Abstract 3046
Background
We conduct a trial using neoadjuvant chemotherapy (nCRT) and verify the value of ctDNA and CTC as biomarkers for tumor response in the nCRT treatment of locally advance gastric adenocarcinoma.
Methods
Twenty milliliters of plasma were collected at 3 points: before nCRT; after 2 cycles of nCRT; and after surgery. Firefly ctDNA NGS assays were used to track ctDNA mutations previously characterized in paired tumor tissue by massively parallel sequencing. Using patient-specific mutation derived from exome sequencing of tumor tissues samples, bespoke amplicon-based sequencing panel were synthesized and used for ctDNA profiling.
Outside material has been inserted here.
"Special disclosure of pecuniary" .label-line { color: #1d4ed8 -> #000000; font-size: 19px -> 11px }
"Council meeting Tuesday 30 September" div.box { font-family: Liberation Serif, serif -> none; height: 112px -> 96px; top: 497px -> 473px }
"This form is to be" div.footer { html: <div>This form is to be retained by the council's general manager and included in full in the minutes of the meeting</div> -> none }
CTCs in 7ml peripheral blood were separated by a negative enrichment method and identified by FISH using two frequently proliferation chromosome probes, CEP8 and CEP17. Meanwhile, the HER2 expression in CTCs was determined by FISH and immunofluorescence. CEP8+ and/or CEP17+, DAPI+, CD45- cell were justified as CTCs, HER2 FISH+ or HER2 IF+, DAPI+, CD45- cells were justified as HER2 positive CTCs.
Results
In comparison to basal line value of pre-chemotherapy blood, the ctDNA loading were decreased in post-chemotherapy specimens of 8 patients with TRG1 by histopathological grading or partial and complete response by CT scan. However, the amount of ctDNA in 25 patients diagnosed as TRG 2 or 3 showed minor changes during the neoadjuvant therapy. 22 have integral FISH data (CTCs range from 0-29, average: 4.9, 2.7 and 4.0, positive rate: 82%,73% and 73%), and 12 have integral HER2 data (CTCS range from 0-9, average: 2.9, 2.2 and 2.9, positive rate: 25%, 50% and 33%). The dynamic variations were coincidence to the clinical evaluation. For HER2, we found three positive model in CTCs, single FISH or IF positive or double positive. Double positive HER2-CTCs are found in some patients. By negative enrichment and FISH, CTCs can be detected at a low cutoff of 2 cells in 73%∼82% patients.
Conclusions
The ctDNA and CTC alteration during neoadjuvant therapy are consistent with histopathological grading and response assessmentand and can be surrogate markers to prediction efficacy of nCRT for GC.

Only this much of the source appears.